From 2022 onward, billions of pesos were allocated to roll out this policy. Yet, year after year, the funds went largely unused. By 2026, the program was effectively killed with a zero budget. The official reasons: “controversies” and “ownership issues.”

But let’s be blunt: the problem is not the technology, but control.

At the center of the controversy was the UPLB’s March 2023 decision, through its chancellor, to grant Agri-Specialist Inc. (ASI) an exclusive license over Bio-N. That license made ASI the sole authority to produce, market and distribute the product nationwide.

It appears that the UPLB, which will earn substantial royalties from the transaction, will be a primary beneficiary.

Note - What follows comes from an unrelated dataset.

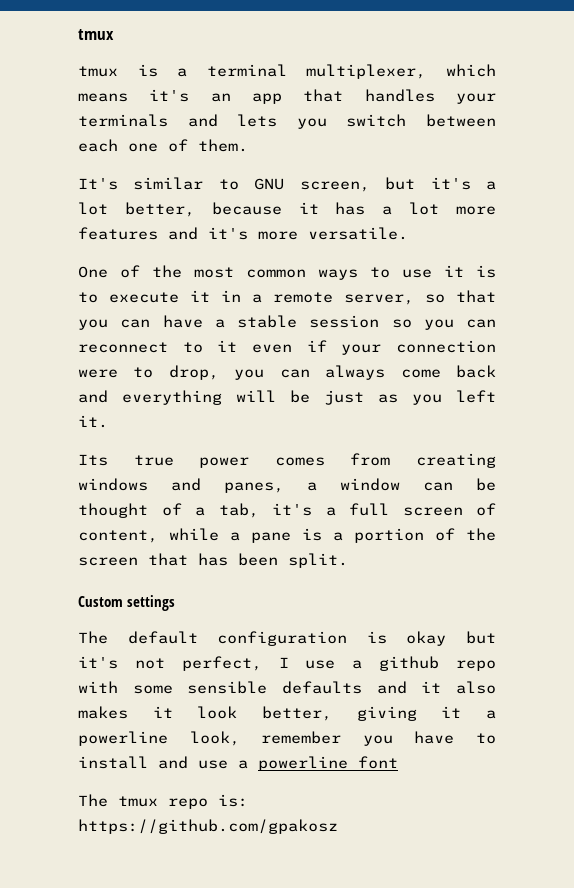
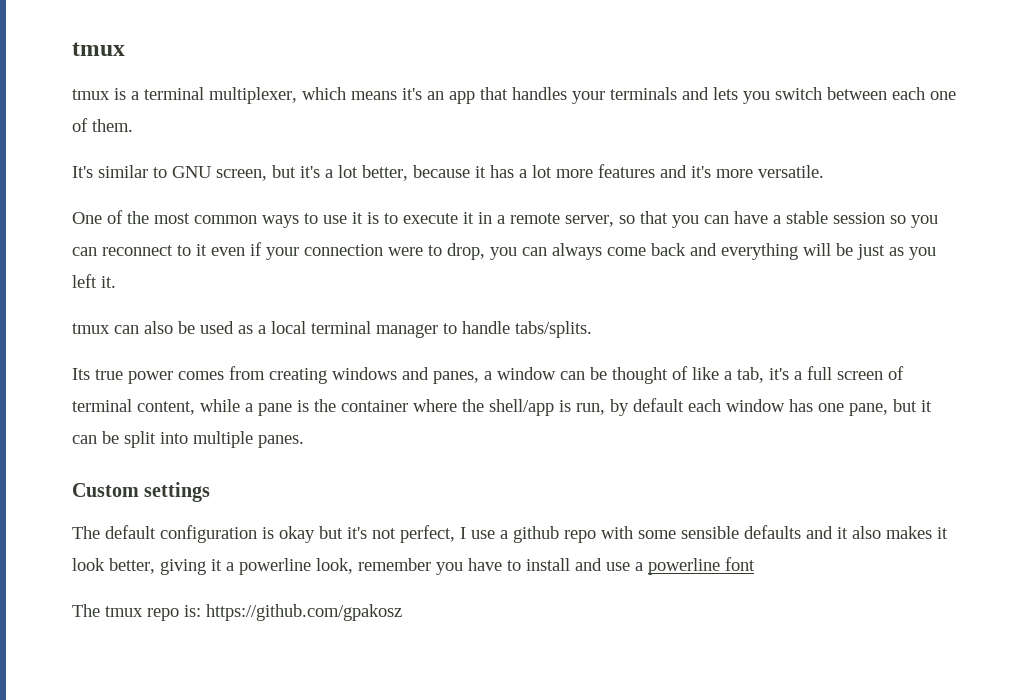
(108, 421) none -> [72,321,592,338] // tmux can also be used as a local terminal manager to handle tabs/splits.
(182, 509) none -> [692,367,719,380] like
(496, 509) none -> [72,399,132,412] terminal
[333,528,496,543] [78,553,348,568] a portion of the screen that has been split. -> [314,398,932,416] [72,431,304,448] the container where the shell/app is run, by default each window has one pane, but it can be split into multiple panes.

Other stakeholders, particularly small farmers and their organizations, will lose the opportunity to make their own Bio-N and will have to buy it from ASI.

This raises a fundamental and troubling question: if Bio-N is a government-funded, publicly developed technology — already disseminated for decades through cooperatives, local government units (LGUs), and state institutions — why suddenly make it exclusive?

Why concentrate control in the hands of a single private entity when the entire point of the program was widespread, decentralized access?

Even more puzzling: if Bio-N is now being donated, distributed and promoted for nationwide use, what justifies exclusivity at all?

One cannot claim public good on one hand and enforce private monopoly on the other.

Reports indicate that ASI has already been telling farmers’ groups, cooperatives, and even government agencies to stop producing or using Bio-N without its permission. The result? Supply disruptions, reduced access, and thousands of farmers deprived of a technology that had already been improving their yields and lowering their costs.

This is not just policy inconsistency; it is a direct blow to farmers’ welfare.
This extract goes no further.